After almost 15 years, Microsoft is retiring Calibri as the default font for all its programs, saying in its statement last April 28 that “it’s time to evolve.”
But if you’ve gotten too attached to the timeless typeface, don’t worry: along with its farewell message is the company’s news that it has commissioned five original custom fonts that could replace Calibri as the default font across Microsoft’s suite of services.
Enter Tenorite, Bierstadt, Skeena, Seaford, and Grandview, the five candidates that are set to fill the void that Calibri will leave behind. According to Microsoft, the characters of these sans-serif styles — “humanist, geometric, Swiss-style, and industrial” — all capture the essence of what a default font should be: inconspicuous yet impeccable, comfortable to the eyes yet crisp to the senses.
Calibri replaced Times New Roman as the default font back in 2007, and while its moment in the sun will soon be over, it will remain available for use.
“A default font is often the first impression we make; it’s the visual identity we present to other people via our resumes, documents, or emails. And just as people and the world around us age and grow, so too should our modes of expression,” Microsoft said in explaining its decision to move to a new default font.

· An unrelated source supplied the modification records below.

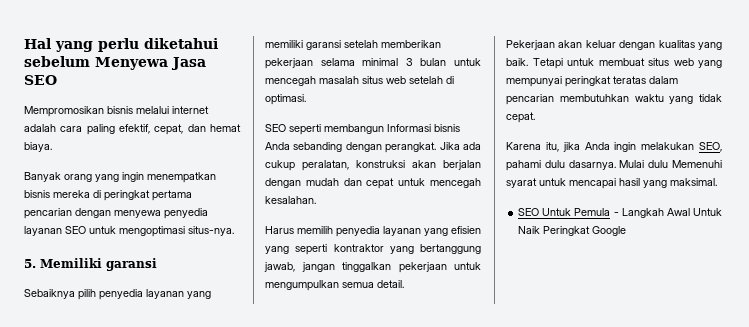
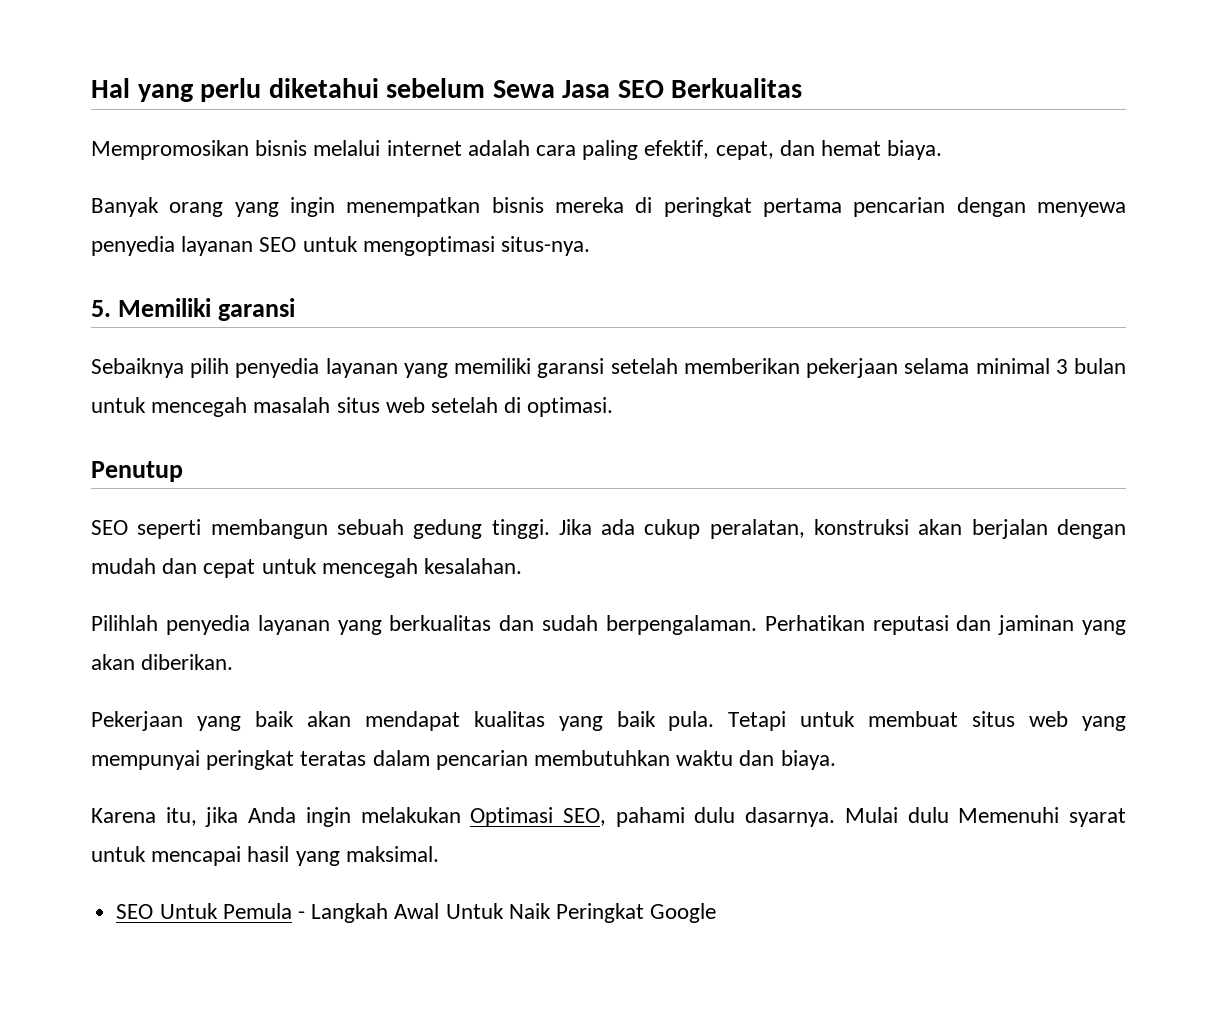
- Hal yang perlu diketahui sebelum Menyewa Jasa SEO
+ Hal yang perlu diketahui sebelum Sewa Jasa SEO Berkualitas
+ Penutup
- SEO seperti membangun Informasi bisnis Anda sebanding dengan perangkat.
+ SEO seperti membangun sebuah gedung tinggi.
- Harus memilih penyedia layanan yang efisien yang seperti kontraktor yang bertanggung jawab, jangan tinggalkan pekerjaan untuk mengumpulkan semua detail.
- Pekerjaan akan keluar dengan kualitas yang baik.
+ Pilihlah penyedia layanan yang berkualitas dan sudah berpengalaman. Perhatikan reputasi dan jaminan yang akan diberikan.
+ Pekerjaan yang baik akan mendapat kualitas yang baik pula.
- Tetapi untuk membuat situs web yang mempunyai peringkat teratas dalam pencarian membutuhkan waktu yang tidak cepat.
+ Tetapi untuk membuat situs web yang mempunyai peringkat teratas dalam pencarian membutuhkan waktu dan biaya.
- Karena itu, jika Anda ingin melakukan SEO, pahami dulu dasarnya.
+ Karena itu, jika Anda ingin melakukan Optimasi SEO, pahami dulu dasarnya.

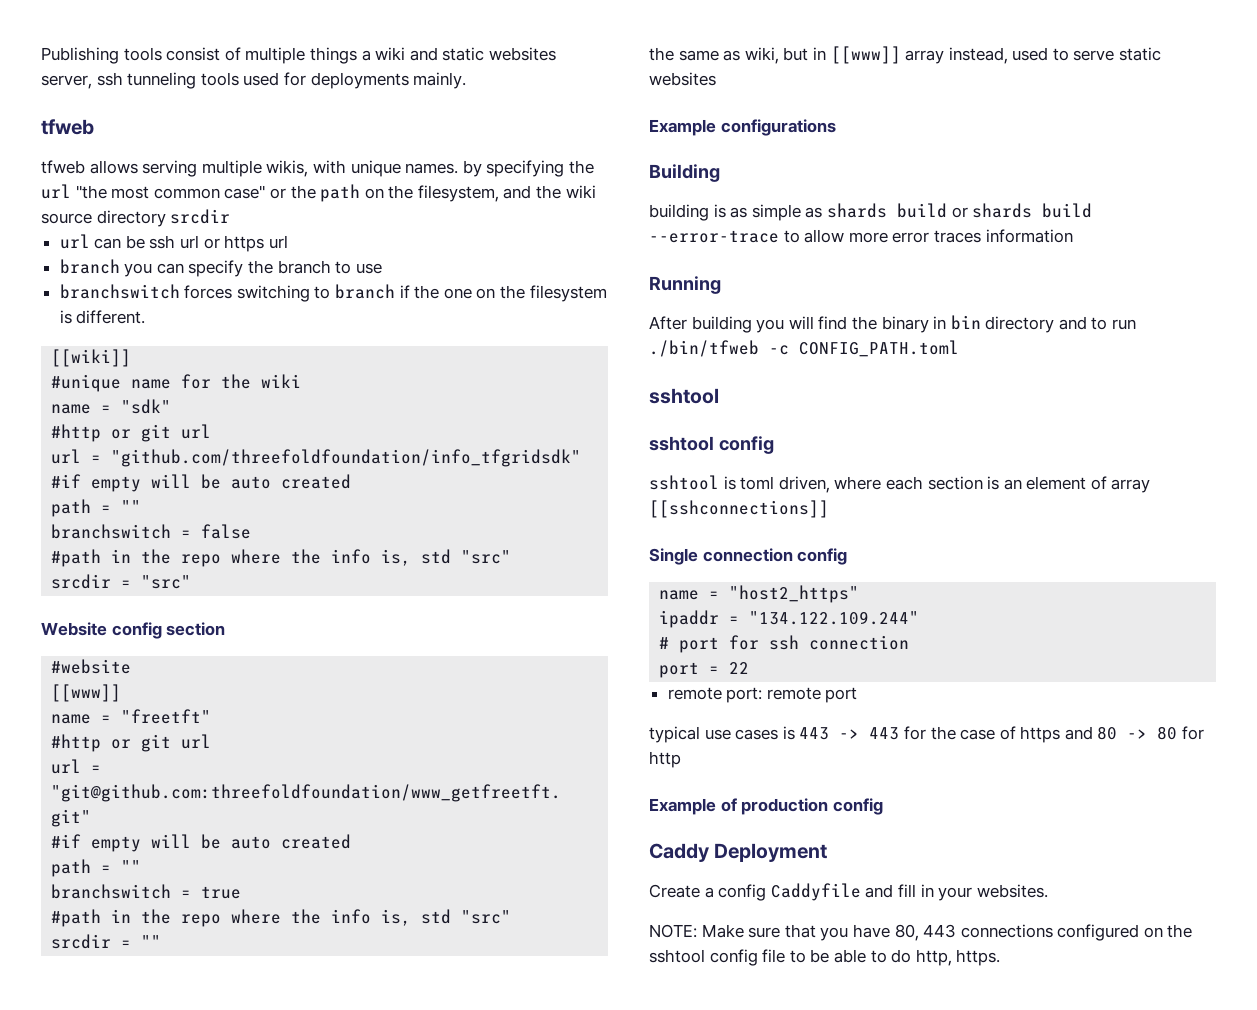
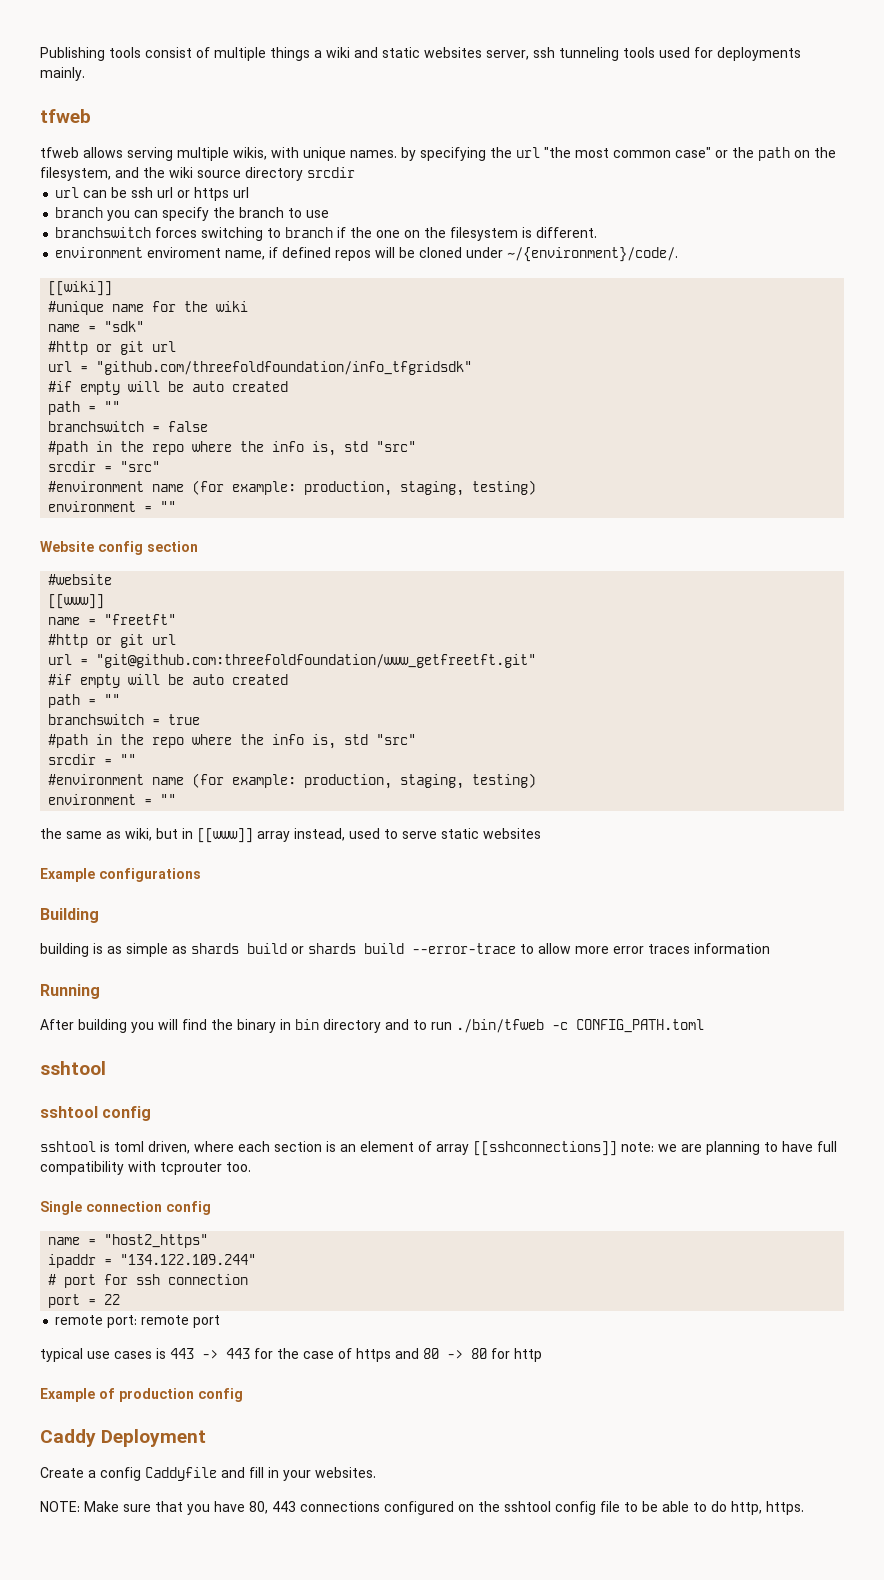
+ environment enviroment name, if defined repos will be cloned under ~/{environment}/code/.
  srcdir = "src"
+ #environment name (for example: production, staging, testing)
+ environment = ""
  srcdir = ""
+ #environment name (for example: production, staging, testing)
+ environment = ""
- sshtool is toml driven, where each section is an element of array [[sshconnections]]
+ sshtool is toml driven, where each section is an element of array [[sshconnections]] note: we are planning to have full compatibility with tcprouter too.

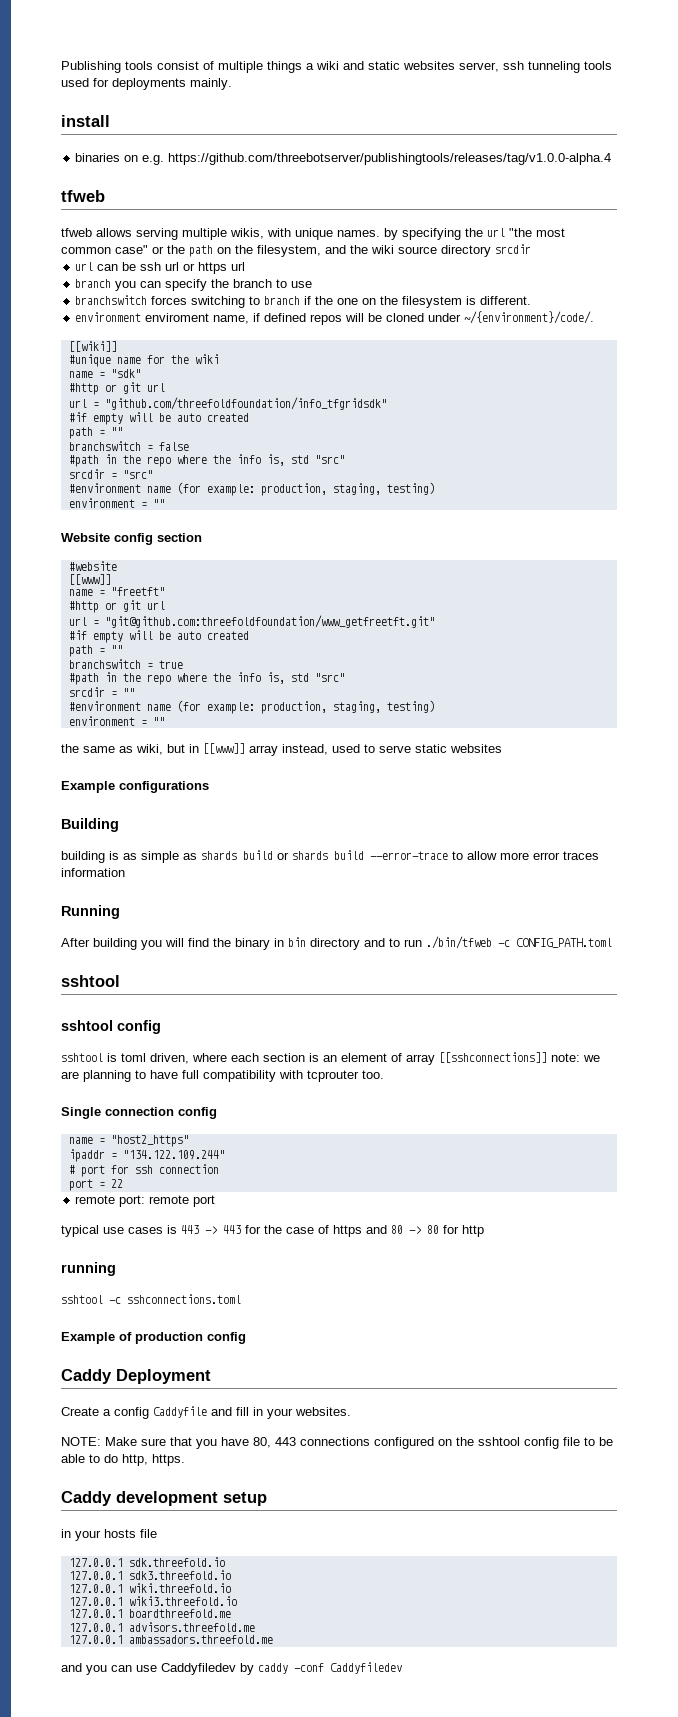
+ install
+ binaries on e.g. https://github.com/threebotserver/publishingtools/releases/tag/v1.0.0-alpha.4
+ running
+ sshtool -c sshconnections.toml
+ Caddy development setup
+ in your hosts file
+ 127.0.0.1 sdk.threefold.io
+ 127.0.0.1 sdk3.threefold.io
+ 127.0.0.1 wiki.threefold.io
+ 127.0.0.1 wiki3.threefold.io
+ 127.0.0.1 boardthreefold.me
+ 127.0.0.1 advisors.threefold.me
+ 127.0.0.1 ambassadors.threefold.me
+ and you can use Caddyfiledev by caddy -conf Caddyfiledev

If you think a default font is “just another font,” think again. A lot is taken into account when making and ultimately selecting a font for widespread use. One study even concluded that shifting to a font that’s easier to the eyes can also be easier to the environment when it comes to printing them out.
Want to take the five new commissioned fonts for a spin? You can download them from the Microsoft 365 Cloud Fonts.